● Work order
When you repeat the material, keep each line exact and omit the pictures.

▶

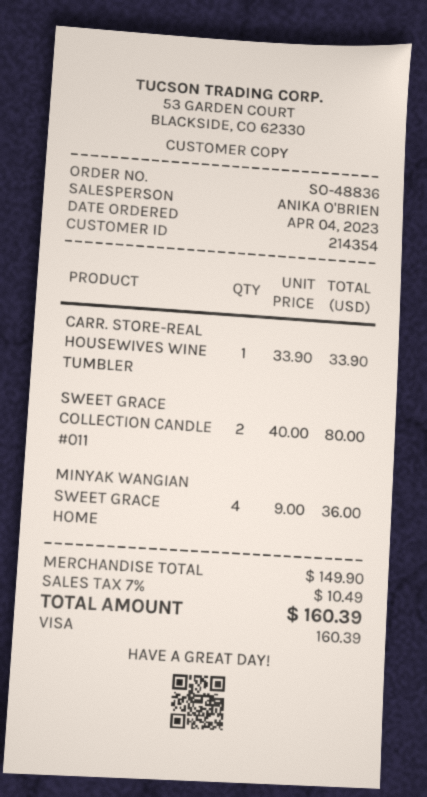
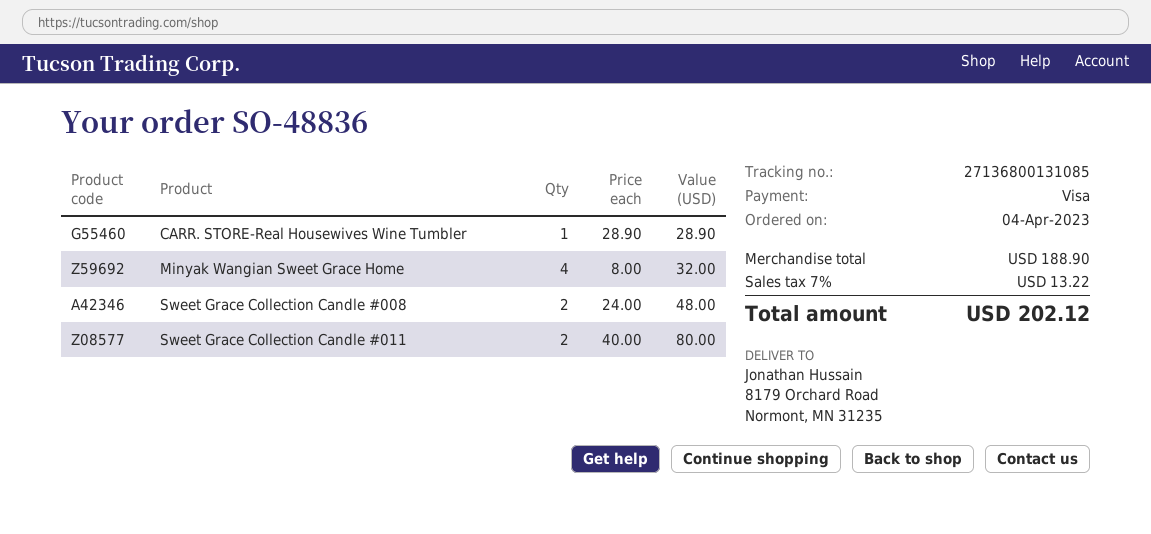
CARR. STORE-REAL HOUSEWIVES WINE TUMBLER: 1 x 33.90 = 33.90 -> 1 x 28.90 = 28.90
MINYAK WANGIAN SWEET GRACE HOME: 4 x 9.00 = 36.00 -> 4 x 8.00 = 32.00
Sweet Grace Collection Candle #008: none -> 2 x 24.00 = 48.00
subtotal: 149.90 -> 188.90
tax: 7% = 10.49 -> 7% = 13.22
total: 160.39 -> 202.12

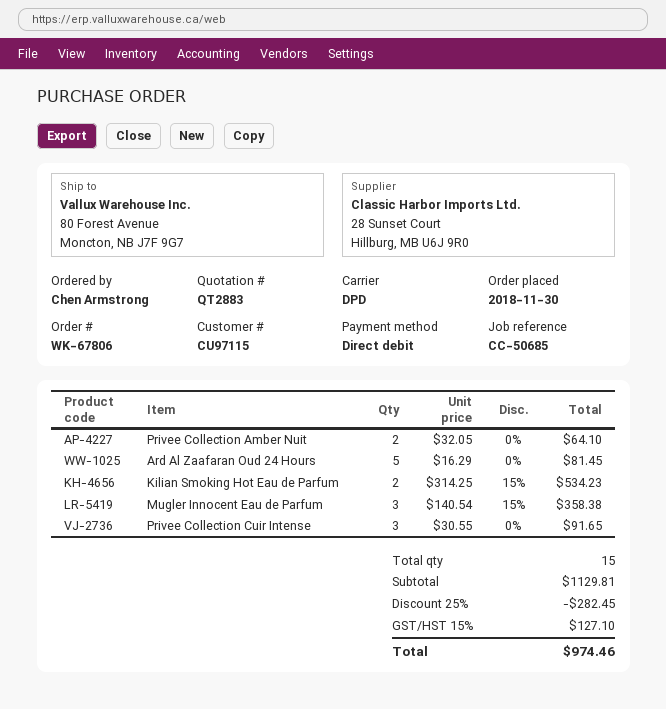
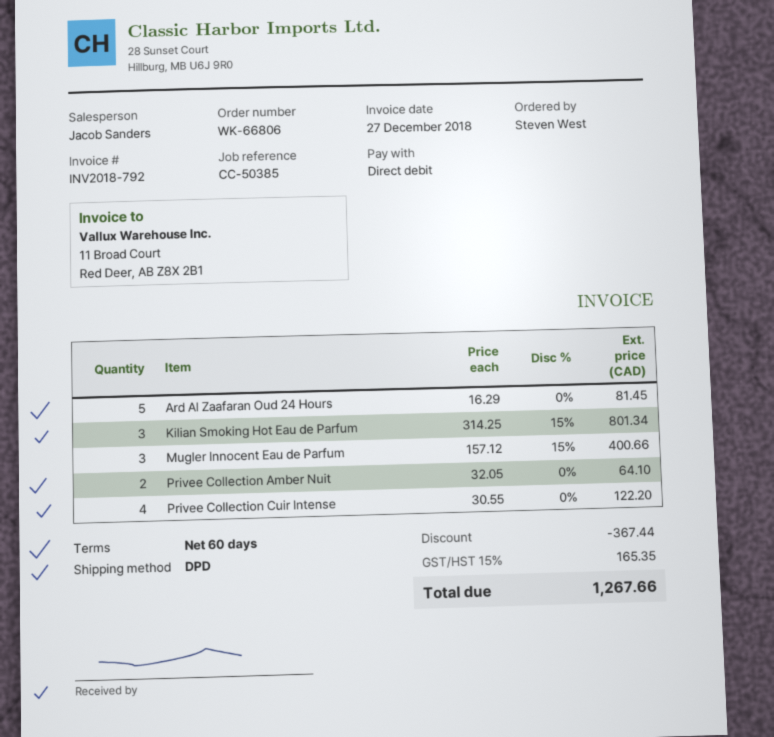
order number: WK-67806 -> WK-66806
reference: CC-50685 -> CC-50385
ordered by: Chen Armstrong -> Steven West
Kilian Smoking Hot Eau de Parfum: 2 x 314.25 - 15% = 534.23 -> 3 x 314.25 - 15% = 801.34
Mugler Innocent Eau de Parfum: 3 x 140.54 - 15% = 358.38 -> 3 x 157.12 - 15% = 400.66
Privee Collection Cuir Intense: 3 x 30.55 = 91.65 -> 4 x 30.55 = 122.20
discount: 282.45 -> 367.44
tax: 15% = 127.10 -> 15% = 165.35
total: 974.46 -> 1267.66

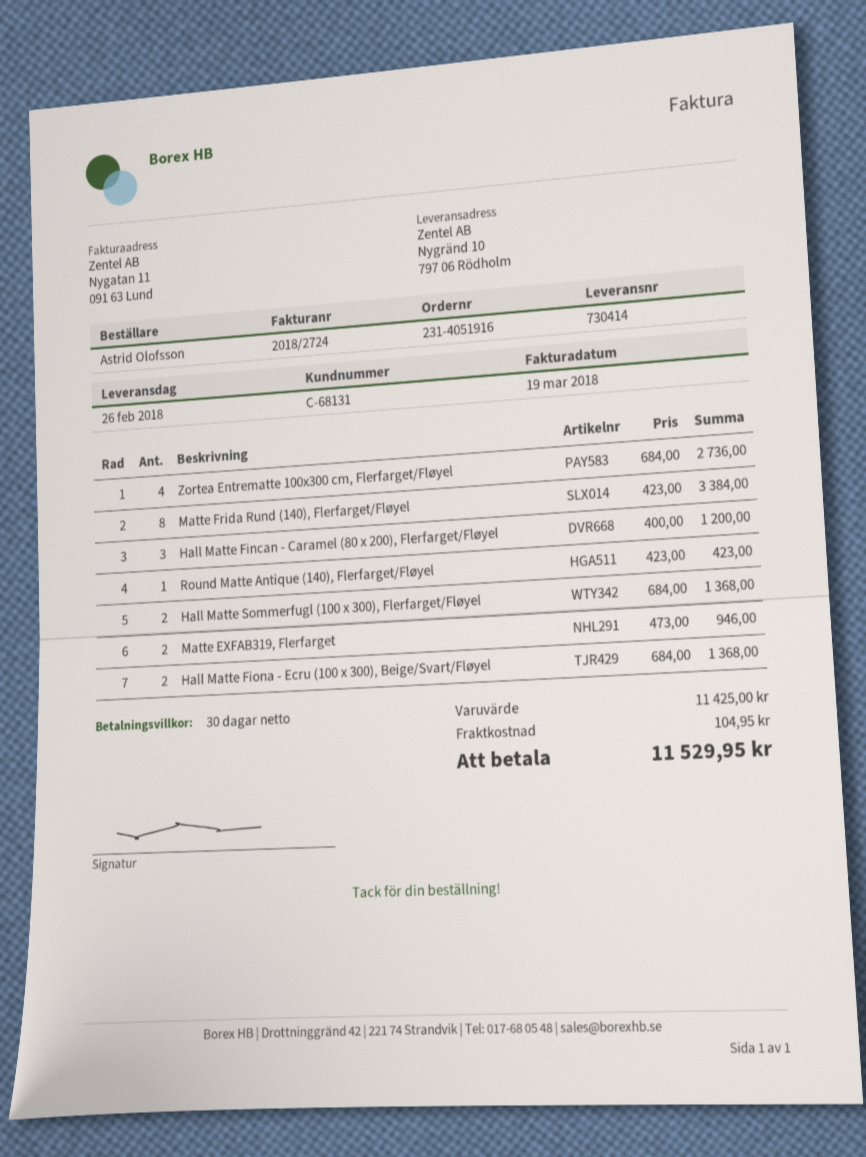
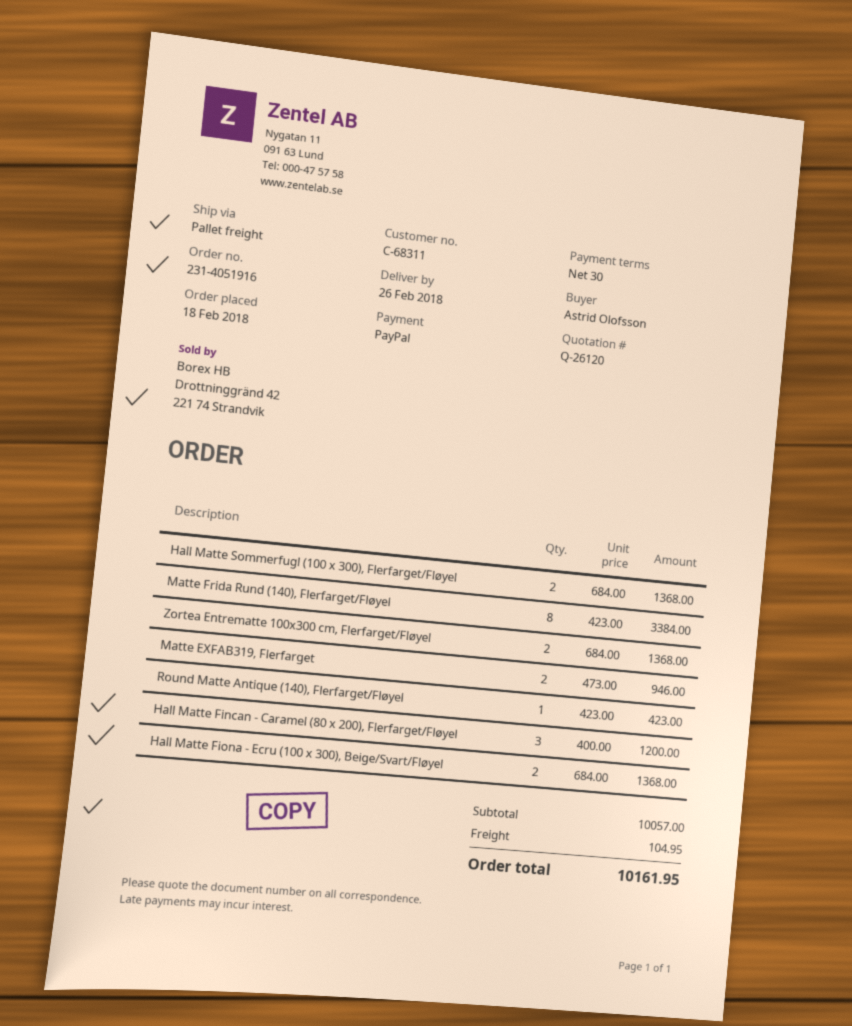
customer number: C-68131 -> C-68311
Zortea Entrematte 100x300 cm, Flerfarget/Fløyel: 4 x 684.00 = 2736.00 -> 2 x 684.00 = 1368.00
subtotal: 11425.00 -> 10057.00
total: 11529.95 -> 10161.95

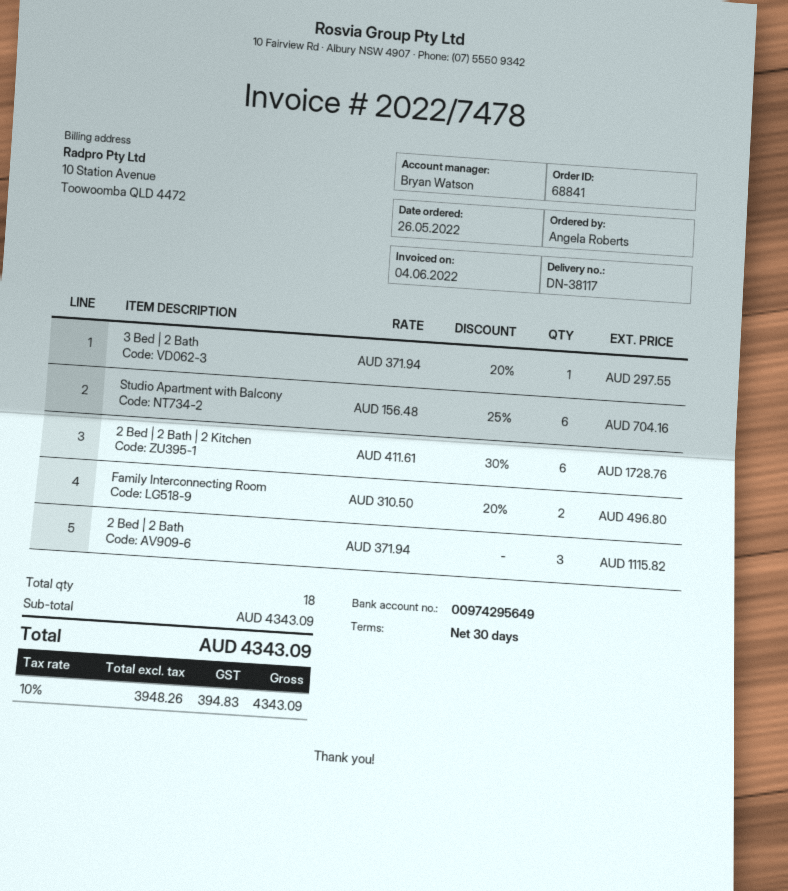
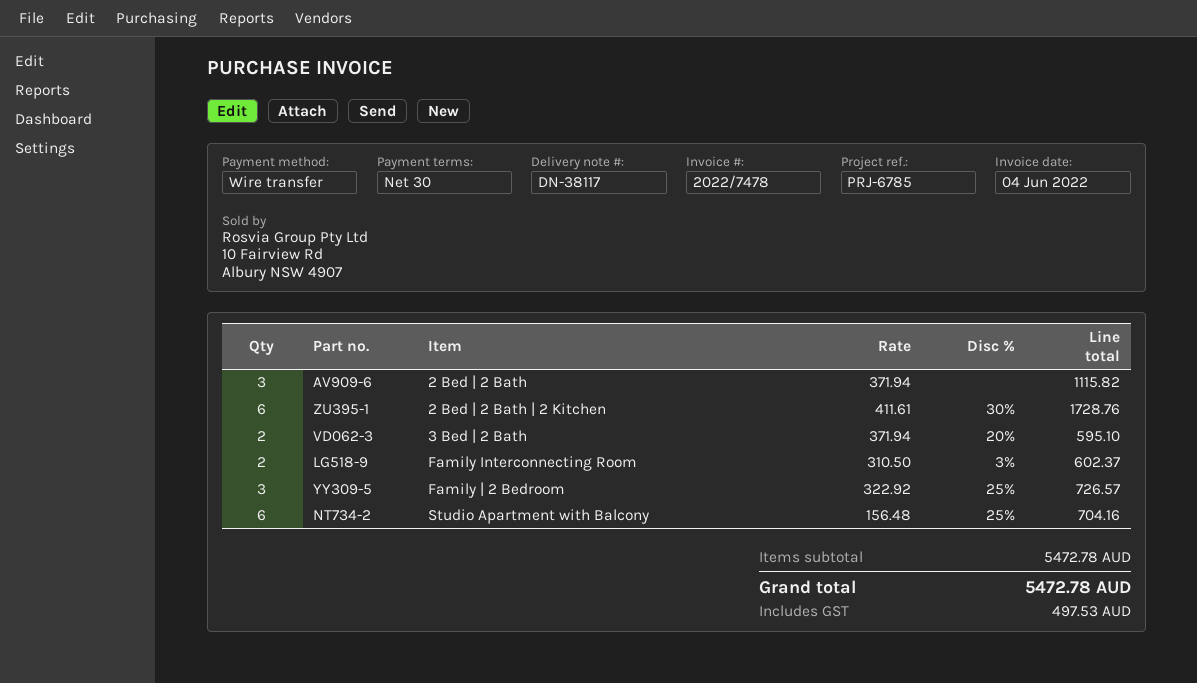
3 Bed | 2 Bath: 1 x 371.94 - 20% = 297.55 -> 2 x 371.94 - 20% = 595.10
Family Interconnecting Room: 2 x 310.50 - 20% = 496.80 -> 2 x 310.50 - 3% = 602.37
Family | 2 Bedroom: none -> 3 x 322.92 - 25% = 726.57
subtotal: 4343.09 -> 5472.78
tax: 394.83 -> 497.53
total: 4343.09 -> 5472.78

◀

● Task output
CARR. STORE-REAL HOUSEWIVES WINE TUMBLER: 1 x 33.90 = 33.90 -> 1 x 28.90 = 28.90
MINYAK WANGIAN SWEET GRACE HOME: 4 x 9.00 = 36.00 -> 4 x 8.00 = 32.00
Sweet Grace Collection Candle #008: none -> 2 x 24.00 = 48.00
subtotal: 149.90 -> 188.90
tax: 7% = 10.49 -> 7% = 13.22
total: 160.39 -> 202.12

order number: WK-67806 -> WK-66806
reference: CC-50685 -> CC-50385
ordered by: Chen Armstrong -> Steven West
Kilian Smoking Hot Eau de Parfum: 2 x 314.25 - 15% = 534.23 -> 3 x 314.25 - 15% = 801.34
Mugler Innocent Eau de Parfum: 3 x 140.54 - 15% = 358.38 -> 3 x 157.12 - 15% = 400.66
Privee Collection Cuir Intense: 3 x 30.55 = 91.65 -> 4 x 30.55 = 122.20
discount: 282.45 -> 367.44
tax: 15% = 127.10 -> 15% = 165.35
total: 974.46 -> 1267.66

customer number: C-68131 -> C-68311
Zortea Entrematte 100x300 cm, Flerfarget/Fløyel: 4 x 684.00 = 2736.00 -> 2 x 684.00 = 1368.00
subtotal: 11425.00 -> 10057.00
total: 11529.95 -> 10161.95

3 Bed | 2 Bath: 1 x 371.94 - 20% = 297.55 -> 2 x 371.94 - 20% = 595.10
Family Interconnecting Room: 2 x 310.50 - 20% = 496.80 -> 2 x 310.50 - 3% = 602.37
Family | 2 Bedroom: none -> 3 x 322.92 - 25% = 726.57
subtotal: 4343.09 -> 5472.78
tax: 394.83 -> 497.53
total: 4343.09 -> 5472.78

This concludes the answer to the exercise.